Work instructions
Output only the lines below from the one containing "subtotal: 6857.00 -> 8271.00" to the one containing "total: 6196.29 -> 7468.89", exactly as written, both ends kept.

Working data

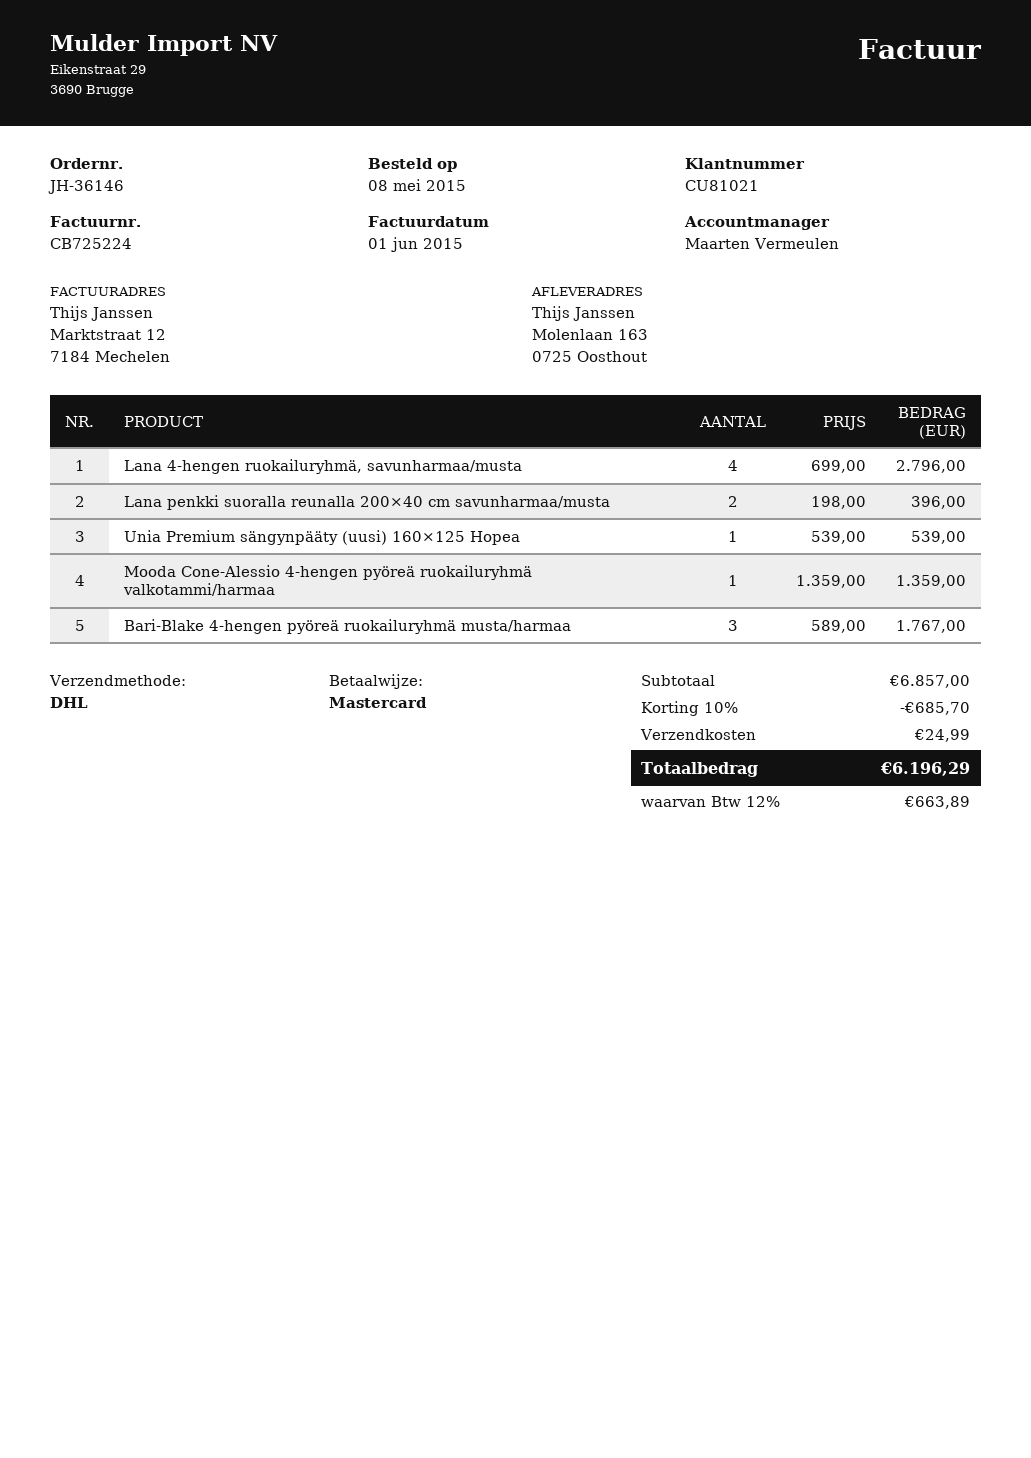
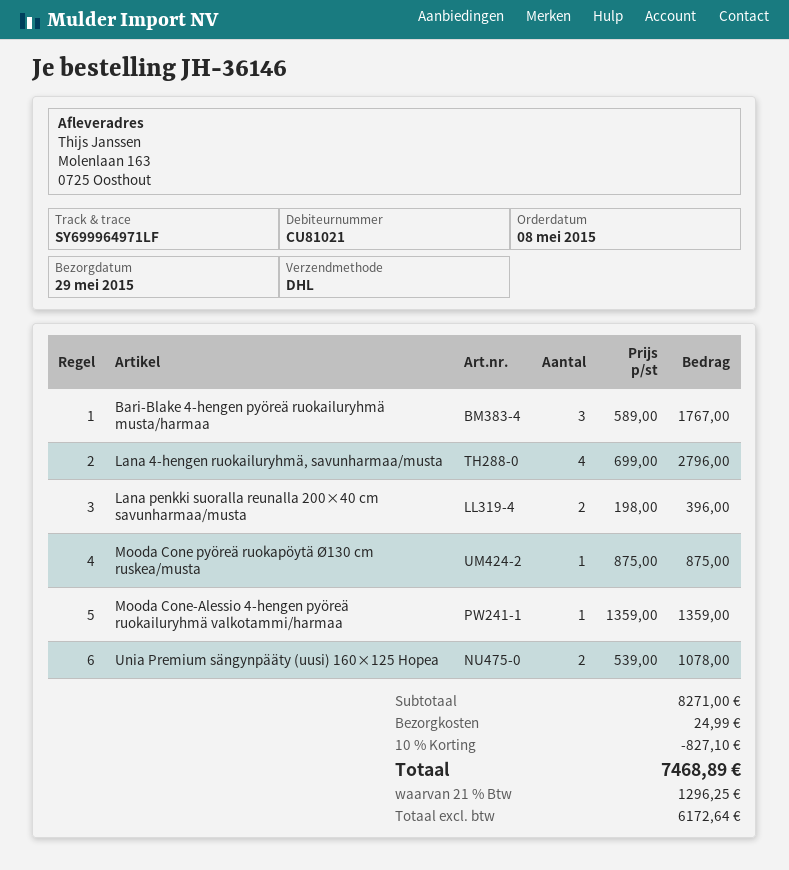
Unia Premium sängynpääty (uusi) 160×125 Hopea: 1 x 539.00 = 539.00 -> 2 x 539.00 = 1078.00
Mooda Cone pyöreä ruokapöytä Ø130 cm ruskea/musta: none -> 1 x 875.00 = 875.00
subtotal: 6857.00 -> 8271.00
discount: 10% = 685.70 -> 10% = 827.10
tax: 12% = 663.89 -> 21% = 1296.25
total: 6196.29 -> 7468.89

...

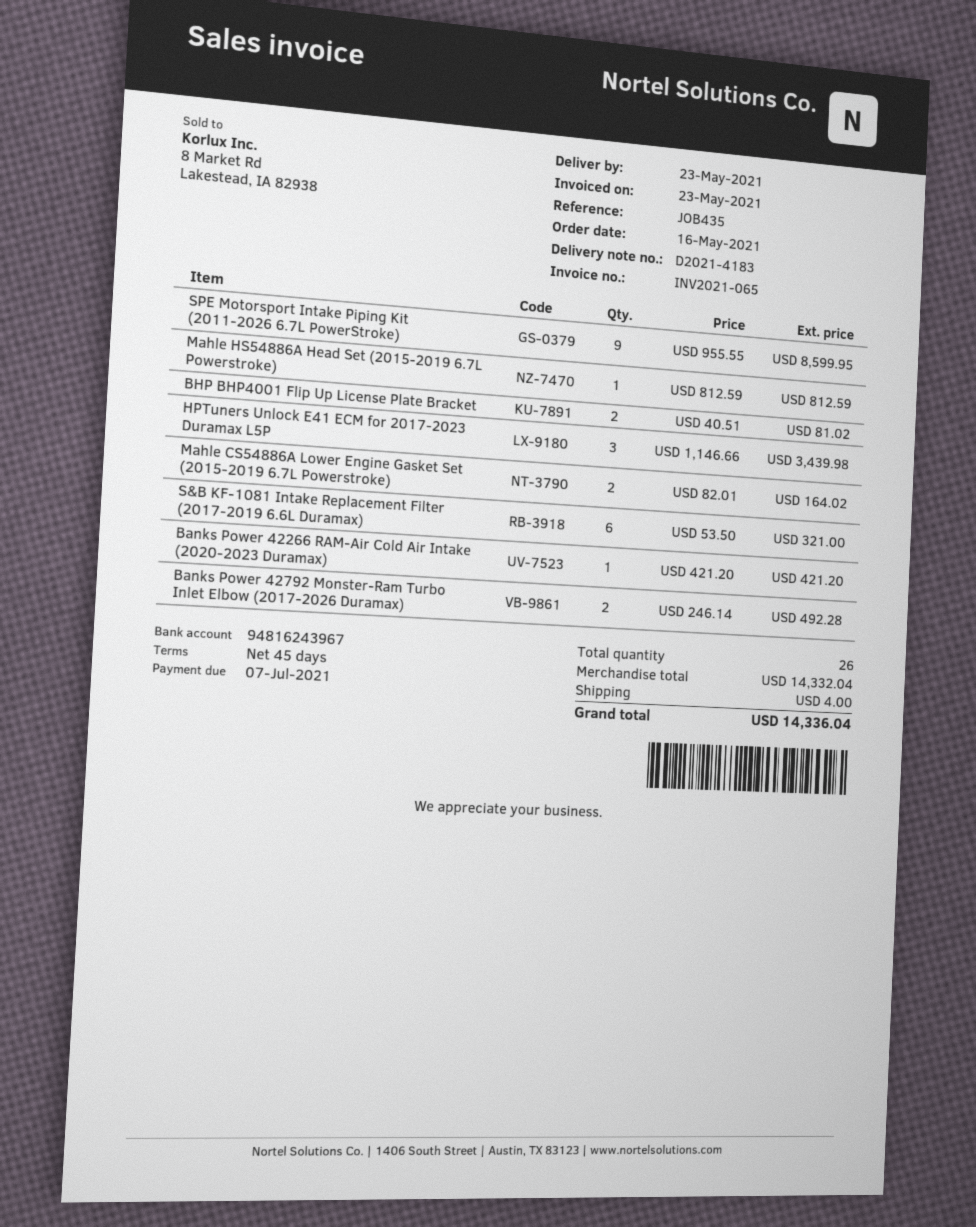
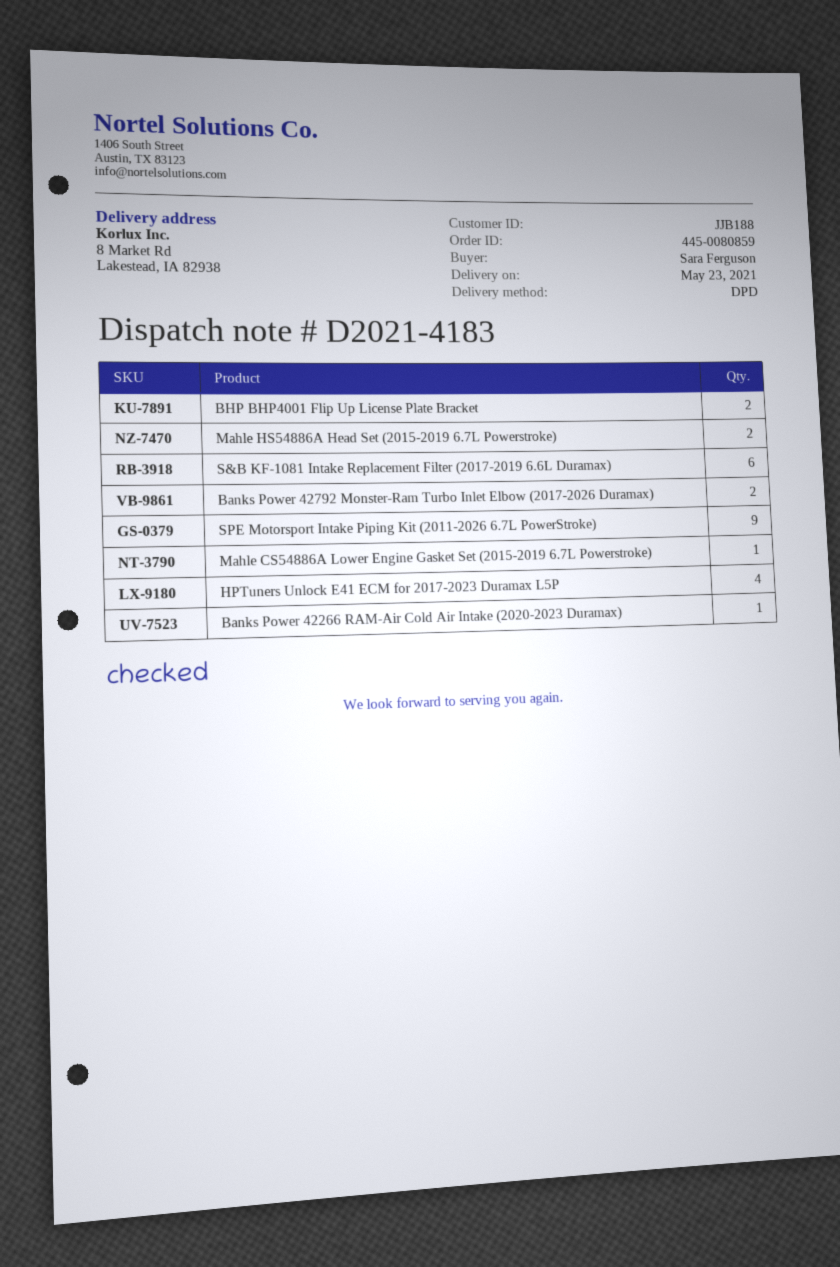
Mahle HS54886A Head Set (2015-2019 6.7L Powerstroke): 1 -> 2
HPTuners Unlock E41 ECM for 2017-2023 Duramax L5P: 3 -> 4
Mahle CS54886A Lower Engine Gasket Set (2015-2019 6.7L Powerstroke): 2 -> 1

Task answer
subtotal: 6857.00 -> 8271.00
discount: 10% = 685.70 -> 10% = 827.10
tax: 12% = 663.89 -> 21% = 1296.25
total: 6196.29 -> 7468.89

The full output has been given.